Among the records below, find each line containing the word "playhead" and copy it.

START RECORDS FOR THIS EXERCISE

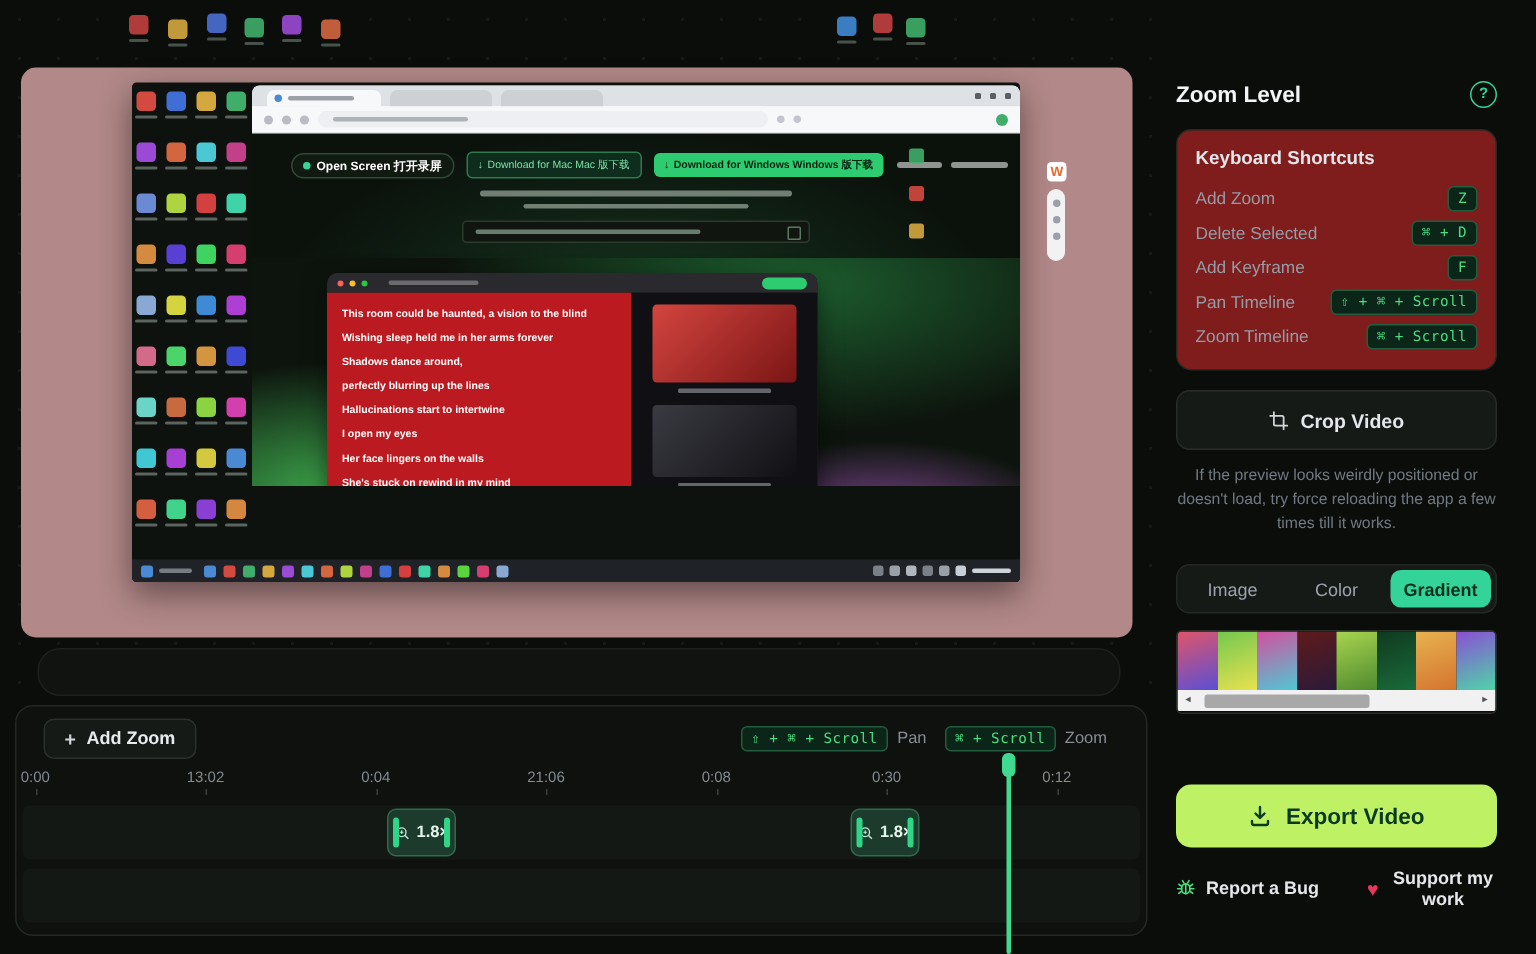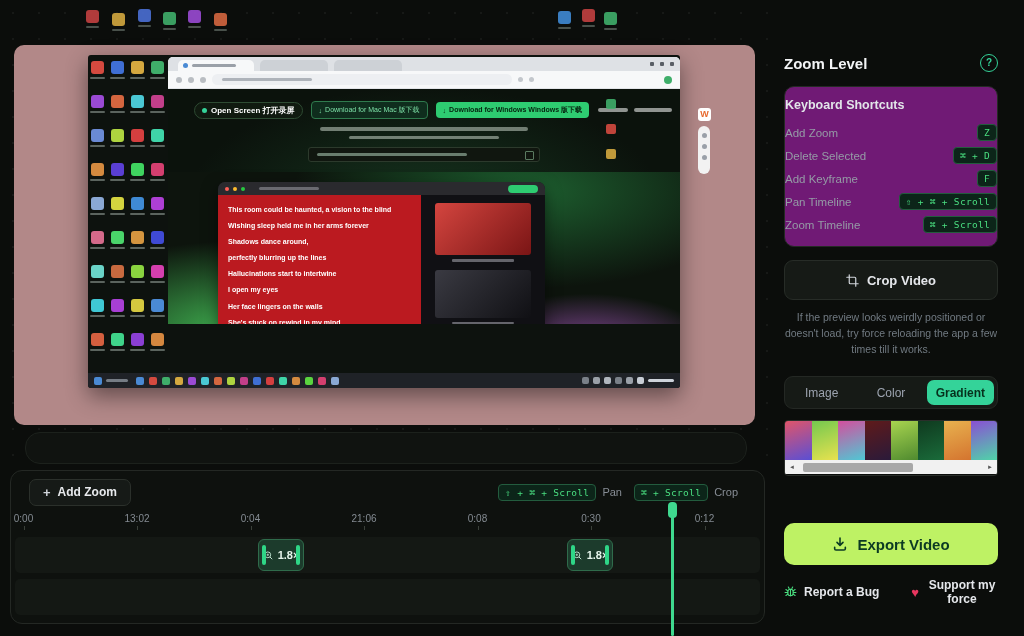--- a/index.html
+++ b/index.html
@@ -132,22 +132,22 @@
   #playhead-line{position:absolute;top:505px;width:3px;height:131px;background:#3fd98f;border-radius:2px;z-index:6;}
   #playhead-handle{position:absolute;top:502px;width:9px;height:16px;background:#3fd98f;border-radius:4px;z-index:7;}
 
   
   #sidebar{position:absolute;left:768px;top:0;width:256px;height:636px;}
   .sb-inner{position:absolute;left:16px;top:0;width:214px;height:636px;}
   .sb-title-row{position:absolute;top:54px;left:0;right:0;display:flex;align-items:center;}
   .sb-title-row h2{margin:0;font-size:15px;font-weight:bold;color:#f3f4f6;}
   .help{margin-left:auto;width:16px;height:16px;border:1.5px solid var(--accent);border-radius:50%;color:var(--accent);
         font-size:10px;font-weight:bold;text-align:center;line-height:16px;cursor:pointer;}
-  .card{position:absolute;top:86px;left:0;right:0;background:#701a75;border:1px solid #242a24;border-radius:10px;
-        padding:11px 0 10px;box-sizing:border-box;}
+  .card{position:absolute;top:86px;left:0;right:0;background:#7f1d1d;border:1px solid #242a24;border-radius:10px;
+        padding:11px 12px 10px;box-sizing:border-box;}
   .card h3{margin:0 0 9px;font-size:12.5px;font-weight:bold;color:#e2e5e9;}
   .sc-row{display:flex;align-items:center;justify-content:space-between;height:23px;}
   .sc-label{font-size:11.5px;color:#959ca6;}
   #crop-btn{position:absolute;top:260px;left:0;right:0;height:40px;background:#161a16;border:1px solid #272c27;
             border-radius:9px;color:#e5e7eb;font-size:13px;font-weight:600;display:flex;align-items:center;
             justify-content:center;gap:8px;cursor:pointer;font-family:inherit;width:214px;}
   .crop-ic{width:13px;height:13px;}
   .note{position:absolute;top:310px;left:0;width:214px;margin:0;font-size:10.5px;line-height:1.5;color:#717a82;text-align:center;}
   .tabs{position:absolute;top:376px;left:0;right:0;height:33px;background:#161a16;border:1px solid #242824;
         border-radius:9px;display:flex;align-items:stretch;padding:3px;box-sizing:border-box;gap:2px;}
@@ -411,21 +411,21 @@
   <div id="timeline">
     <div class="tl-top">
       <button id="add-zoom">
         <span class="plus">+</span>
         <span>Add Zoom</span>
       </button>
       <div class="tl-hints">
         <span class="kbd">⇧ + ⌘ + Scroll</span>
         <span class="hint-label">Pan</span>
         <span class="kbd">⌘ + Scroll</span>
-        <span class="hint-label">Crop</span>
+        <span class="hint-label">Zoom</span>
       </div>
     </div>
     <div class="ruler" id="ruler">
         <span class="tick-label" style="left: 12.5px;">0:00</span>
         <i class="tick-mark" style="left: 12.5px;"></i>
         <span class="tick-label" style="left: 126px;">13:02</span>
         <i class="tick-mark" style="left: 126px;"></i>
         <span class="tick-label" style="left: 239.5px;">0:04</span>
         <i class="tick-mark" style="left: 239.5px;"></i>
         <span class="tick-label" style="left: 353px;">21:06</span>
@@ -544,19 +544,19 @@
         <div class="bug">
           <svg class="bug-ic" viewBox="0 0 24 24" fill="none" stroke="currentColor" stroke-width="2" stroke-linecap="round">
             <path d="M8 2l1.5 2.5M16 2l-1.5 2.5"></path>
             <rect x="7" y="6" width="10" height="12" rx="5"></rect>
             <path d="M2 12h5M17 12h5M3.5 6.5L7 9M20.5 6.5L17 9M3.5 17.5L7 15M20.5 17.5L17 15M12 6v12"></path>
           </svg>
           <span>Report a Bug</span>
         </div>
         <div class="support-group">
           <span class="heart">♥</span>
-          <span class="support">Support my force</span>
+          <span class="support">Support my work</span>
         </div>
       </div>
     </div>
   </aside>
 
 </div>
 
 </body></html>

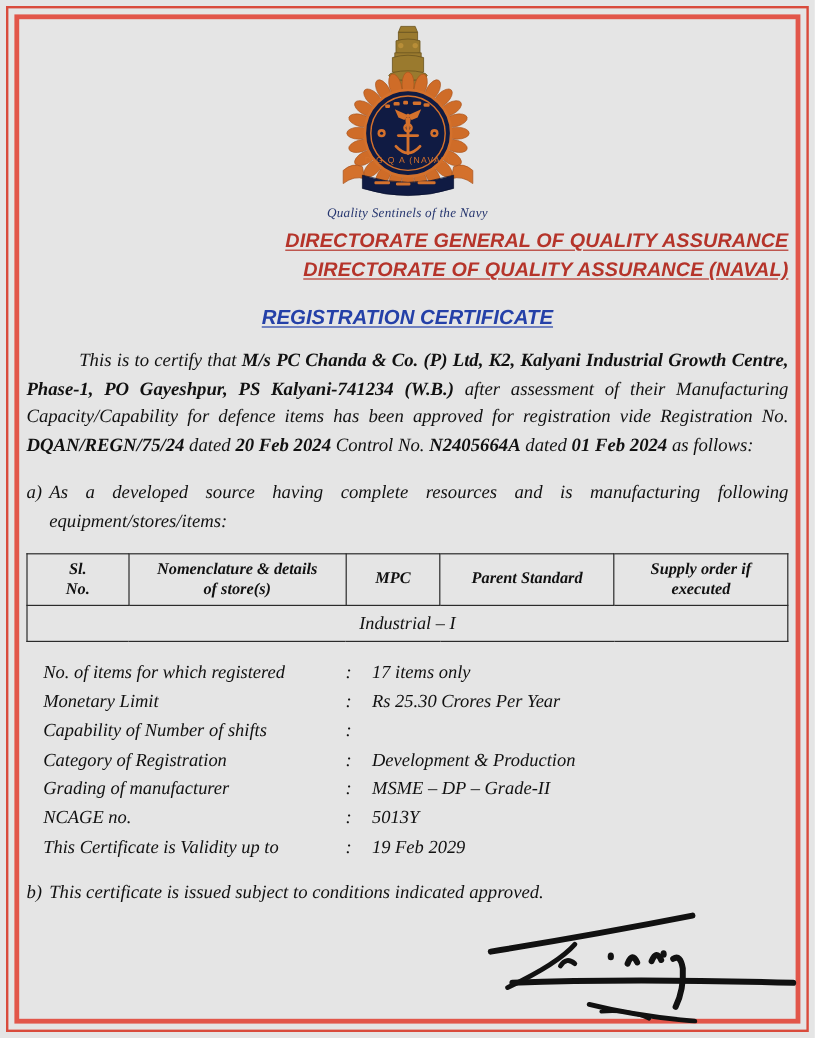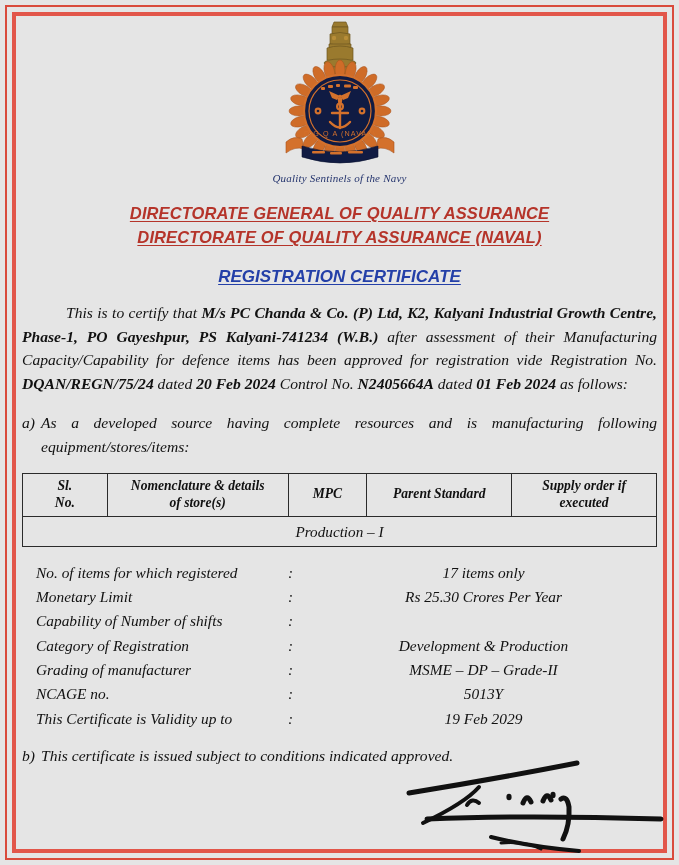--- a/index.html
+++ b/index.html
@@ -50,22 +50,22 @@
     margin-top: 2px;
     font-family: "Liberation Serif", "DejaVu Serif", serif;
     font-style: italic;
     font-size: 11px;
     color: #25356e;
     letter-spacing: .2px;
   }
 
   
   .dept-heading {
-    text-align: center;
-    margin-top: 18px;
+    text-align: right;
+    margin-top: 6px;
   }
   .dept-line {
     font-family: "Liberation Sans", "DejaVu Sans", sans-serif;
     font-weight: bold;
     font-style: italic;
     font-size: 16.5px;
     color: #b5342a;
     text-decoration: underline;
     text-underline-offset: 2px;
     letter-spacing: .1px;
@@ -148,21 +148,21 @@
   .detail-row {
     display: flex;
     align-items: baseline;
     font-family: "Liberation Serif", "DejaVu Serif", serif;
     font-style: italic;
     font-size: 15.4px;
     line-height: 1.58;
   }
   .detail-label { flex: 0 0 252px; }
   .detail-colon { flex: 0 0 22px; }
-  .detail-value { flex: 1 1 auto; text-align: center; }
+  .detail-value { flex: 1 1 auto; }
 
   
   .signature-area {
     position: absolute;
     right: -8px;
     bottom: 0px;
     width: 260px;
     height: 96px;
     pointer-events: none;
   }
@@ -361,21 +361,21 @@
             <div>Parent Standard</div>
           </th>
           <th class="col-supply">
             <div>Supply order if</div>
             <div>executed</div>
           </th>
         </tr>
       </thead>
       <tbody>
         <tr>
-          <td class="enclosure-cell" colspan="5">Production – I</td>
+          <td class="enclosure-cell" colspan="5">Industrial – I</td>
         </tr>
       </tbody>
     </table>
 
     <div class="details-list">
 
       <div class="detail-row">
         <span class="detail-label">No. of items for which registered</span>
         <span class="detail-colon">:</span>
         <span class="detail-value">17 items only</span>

END RECORDS FOR THIS EXERCISE

▶ [WORKED SOLUTION]:
   #playhead-line{position:absolute;top:505px;width:3px;height:131px;background:#3fd98f;border-radius:2px;z-index:6;}
   #playhead-handle{position:absolute;top:502px;width:9px;height:16px;background:#3fd98f;border-radius:4px;z-index:7;}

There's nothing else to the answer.